Baca juga: Saksi Ungkap Surat Keterangan Wajib Serahkan 1,136 Ton Emas ke Budi Said Bukan Surat Resmi PT Antam
Andik bilang informasi tersebut pertama kali ia dapat dari Abdul Hadi Avicena yang kala itu menjabat sebagai General Manager PT Antam Tbk.
"Jadi memang di akhir Desember (2018) tanggal 20-an saya dipanggil pagi-pagi oleh Pak GM, kemudian di ruangan tersebut sudah ada Pak Yosep. Kemudian diberi kabar bahwa kita ada kabar buruk. Saya tanya apa itu pak? Kita kehilangan emas 100 kilo," kata Andik.
Mendengar kabar tersebut, Andik mengaku dirinya cukup terkejut.
Baca juga: Sidang Crazy Rich Budi Said, Saksi Sebut Batas Pembelian Emas di Butik PT Antam Maksimal Rp 2 Miliar
Pasalnya sebelumnya ia sudah memberi perintah bahwa emas tersebut seharusnya dipindahkan ke UBPP LM Pulo Gadung untuk persediaan stok.
"Ternyata barangnya sudah tidak ada. Dari situ Pak GM mengira kehilangan karena laporannya saudara Ahmad Purwanto juga kehilangan," katanya.

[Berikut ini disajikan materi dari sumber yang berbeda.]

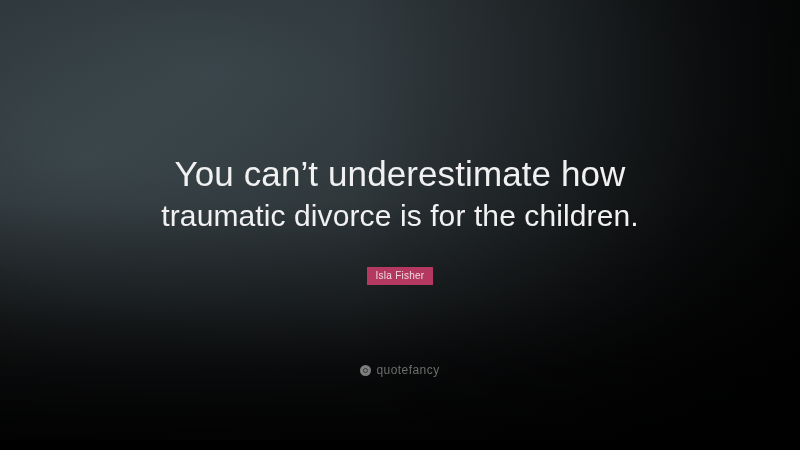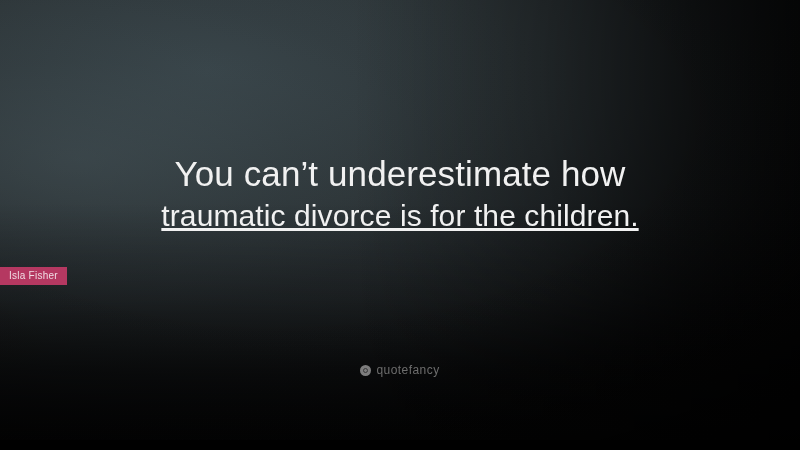--- a/index.html
+++ b/index.html
@@ -140,29 +140,28 @@
   }
 
   .quote-line-1 {
     font-size: 35px;
     line-height: 44px;
   }
 
   .quote-line-2 {
     font-size: 30px;
     line-height: 40px;
-    text-decoration: underline;
   }
 
   .author-wrap {
     position: absolute;
     top: 267px;
     left: 0;
     right: 0;
-    text-align: left;
+    text-align: center;
   }
 
   .author-badge {
     display: inline-block;
     background-color: #b53861;
     color: #f0dbe3;
     font-size: 10px;
     font-weight: 400;
     letter-spacing: 0.25px;
     padding: 3px 9px 4px 9px;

Andik yang merasa punya tanggung jawab penuh dengan persediaan stok produk emas pun merasa tidak puas dengan adanya kehilangan tersebut.
Lantas ia pun meminta agar Ahmad Purwanto dihadirkan guna memberikan keterangan lebih lanjut.

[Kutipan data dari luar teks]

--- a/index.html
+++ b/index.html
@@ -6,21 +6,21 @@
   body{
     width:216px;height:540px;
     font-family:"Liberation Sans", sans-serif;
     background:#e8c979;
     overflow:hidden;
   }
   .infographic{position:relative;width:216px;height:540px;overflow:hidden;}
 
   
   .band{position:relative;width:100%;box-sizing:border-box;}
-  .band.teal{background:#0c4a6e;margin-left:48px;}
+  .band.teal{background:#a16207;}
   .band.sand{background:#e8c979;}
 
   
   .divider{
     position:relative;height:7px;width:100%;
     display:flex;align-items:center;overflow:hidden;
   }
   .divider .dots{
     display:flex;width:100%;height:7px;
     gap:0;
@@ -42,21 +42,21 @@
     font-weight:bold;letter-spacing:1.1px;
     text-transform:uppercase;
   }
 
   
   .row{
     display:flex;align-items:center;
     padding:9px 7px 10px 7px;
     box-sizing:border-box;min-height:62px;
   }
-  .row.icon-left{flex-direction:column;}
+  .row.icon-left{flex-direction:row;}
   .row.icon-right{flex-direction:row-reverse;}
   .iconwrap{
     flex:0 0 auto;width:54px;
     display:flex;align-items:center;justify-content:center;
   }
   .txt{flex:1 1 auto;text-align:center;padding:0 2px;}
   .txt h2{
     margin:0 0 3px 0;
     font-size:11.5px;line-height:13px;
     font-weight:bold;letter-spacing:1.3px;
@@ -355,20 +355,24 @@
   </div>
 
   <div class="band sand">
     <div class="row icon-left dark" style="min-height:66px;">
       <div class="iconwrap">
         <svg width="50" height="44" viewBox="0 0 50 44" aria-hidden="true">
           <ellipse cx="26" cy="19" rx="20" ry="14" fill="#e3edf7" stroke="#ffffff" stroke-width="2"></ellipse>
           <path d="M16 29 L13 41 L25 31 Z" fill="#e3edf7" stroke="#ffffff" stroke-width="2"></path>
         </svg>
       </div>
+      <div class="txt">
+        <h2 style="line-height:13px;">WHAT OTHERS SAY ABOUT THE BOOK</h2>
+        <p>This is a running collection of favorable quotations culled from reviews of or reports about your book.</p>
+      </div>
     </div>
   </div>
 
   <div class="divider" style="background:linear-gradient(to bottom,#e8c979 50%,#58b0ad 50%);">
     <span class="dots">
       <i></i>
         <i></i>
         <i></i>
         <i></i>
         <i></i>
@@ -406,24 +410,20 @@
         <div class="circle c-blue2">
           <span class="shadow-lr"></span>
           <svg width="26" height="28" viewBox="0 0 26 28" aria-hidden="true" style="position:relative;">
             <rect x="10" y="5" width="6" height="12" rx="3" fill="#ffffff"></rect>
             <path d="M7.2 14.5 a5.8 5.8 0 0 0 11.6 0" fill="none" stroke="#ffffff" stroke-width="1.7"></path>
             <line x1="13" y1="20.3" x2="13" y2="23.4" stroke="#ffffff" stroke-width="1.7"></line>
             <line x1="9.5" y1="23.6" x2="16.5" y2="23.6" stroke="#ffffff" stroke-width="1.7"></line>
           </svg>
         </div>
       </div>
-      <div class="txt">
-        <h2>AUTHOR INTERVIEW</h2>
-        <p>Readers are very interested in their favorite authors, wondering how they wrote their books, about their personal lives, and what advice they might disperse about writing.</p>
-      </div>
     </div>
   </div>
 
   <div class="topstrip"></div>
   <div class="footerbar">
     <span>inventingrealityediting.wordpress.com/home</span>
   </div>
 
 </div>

"Dipanggil Pak Ahmad Purwanto anak buahnya Pak Yosep. Saya tanya mengenai kehilangan, saya tanya berulang-ulang jawabnya tidak konsisten Pak. Di situ saya punya feeling 'gak bener nih'," ungkapnya.

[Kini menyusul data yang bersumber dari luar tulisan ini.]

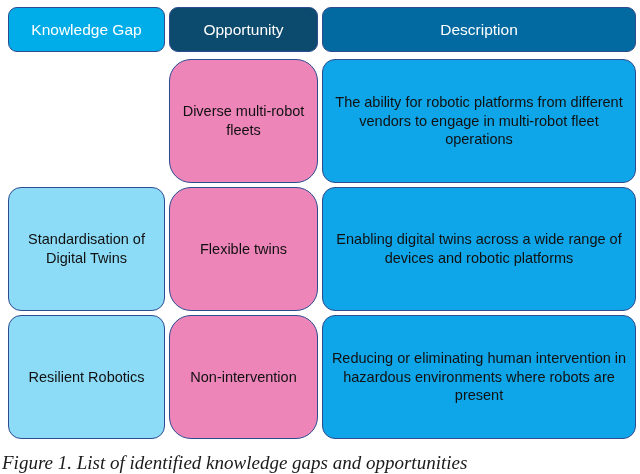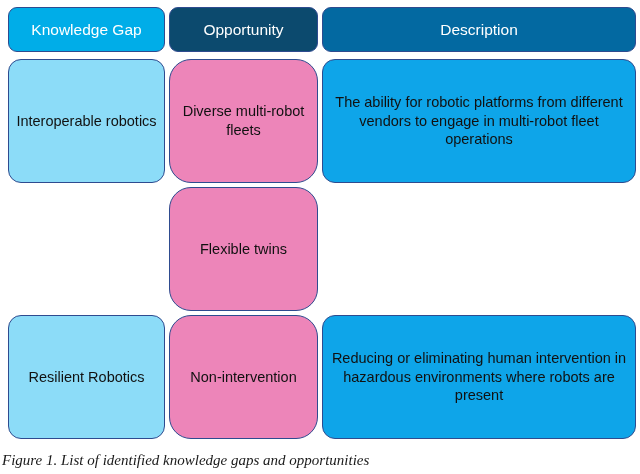--- a/index.html
+++ b/index.html
@@ -73,21 +73,21 @@
   .row-3 { top: 315px; height: 124px; }
 
   
   .caption {
     position: absolute;
     left: 0;
     top: 452px;
     width: 532px;
     font-family: "Liberation Serif", serif;
     font-style: italic;
-    font-size: 15px;
+    font-size: 19px;
     color: #1a1a1a;
     text-align: left;
     padding-left: 2px;
     box-sizing: border-box;
     white-space: nowrap;
     overflow: hidden;
   }
 </style>
 </head>
 <body>
@@ -99,32 +99,35 @@
     <div class="cell hdr hdr-gap">
       <span class="cell-text">Knowledge Gap</span>
     </div>
     <div class="cell hdr hdr-opp">
       <span class="cell-text">Opportunity</span>
     </div>
     <div class="cell hdr hdr-desc">
       <span class="cell-text">Description</span>
     </div>
 
-    <div class="cell body-cell col-gap row-1">
-      <span class="cell-text">Interoperable robotics</span>
-    </div>
     <div class="cell body-cell col-opp row-1">
       <span class="cell-text">Diverse multi-robot fleets</span>
     </div>
     <div class="cell body-cell col-desc row-1">
       <span class="cell-text">The ability for robotic platforms from different vendors to engage in multi-robot fleet operations</span>
     </div>
 
+    <div class="cell body-cell col-gap row-2">
+      <span class="cell-text">Standardisation of Digital Twins</span>
+    </div>
     <div class="cell body-cell col-opp row-2">
       <span class="cell-text">Flexible twins</span>
+    </div>
+    <div class="cell body-cell col-desc row-2">
+      <span class="cell-text">Enabling digital twins across a wide range of devices and robotic platforms</span>
     </div>
 
     <div class="cell body-cell col-opp row-3">
       <span class="cell-text">Non-intervention</span>
     </div>
     <div class="cell body-cell col-gap row-3">
       <span class="cell-text">Resilient Robotics</span>
     </div>
     <div class="cell body-cell col-desc row-3">
       <span class="cell-text">Reducing or eliminating human intervention in hazardous environments where robots are present</span>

Lantaran memberi jawaban yang berbelit, Andik langsung memberi pertanyaan tegas kepada Purwanto terkait hilangnya emas tersebut.
"Kemudian langsung saya tembak aja kamu terima berapa?" ke Pak Ahmad Purwanto. Beliau menjawab jujur, dapat Rp 150 juta," ucap Andik.
Imbas kejadian tersebut, Andik pun langsung melaporkan hal ini ke internal perusahaanya hingga menonaktifkan Kepala BELM Surabaya 01 Endang Kumara lantaran adanya indikasi kerugian.
Tak berhenti di situ, Jaksa pun mendalami terkait sosok-sosok mana lagi yang terlibat dalam peristiwa hilangnya ratusan kilogram emas tersebut.
Jaksa bertanya mulai dari siapa sosok customer yang melakukan transaksi hingga pemberi uang Rp 150 juta ke Ahmad Purwanto.
"Pada saat itu saya belum tahu. Karena saya tidak mengikuti jual beli emas Pak, saya hanya memproduksi emas. Hanya saja Ahmad Purwanto menjelaskan dia dapat uangnya dari Eksi dan Eksi itu siapa saya tidak tahu Pak," jelas Andik.
Lebih jauh, Andik menyebut bahwa proses klarifikasi pun tak berhenti di sosok Ahmad Purwanto melainkan juga terhadap Endang Kumara dan Misdianto selaku staf bagian administrasi kantor atau back office PT Antam.
Pada saat dilakukan pemeriksaan, Endang dan Misdianto akhirnya mengaku bahwa mereka mendapat sesuatu dari penjualan emas tersebut.
Hanya saja ketika ditanya mengenai inisiatif siapa mereka melakukan itu, keduanya tak menjawab.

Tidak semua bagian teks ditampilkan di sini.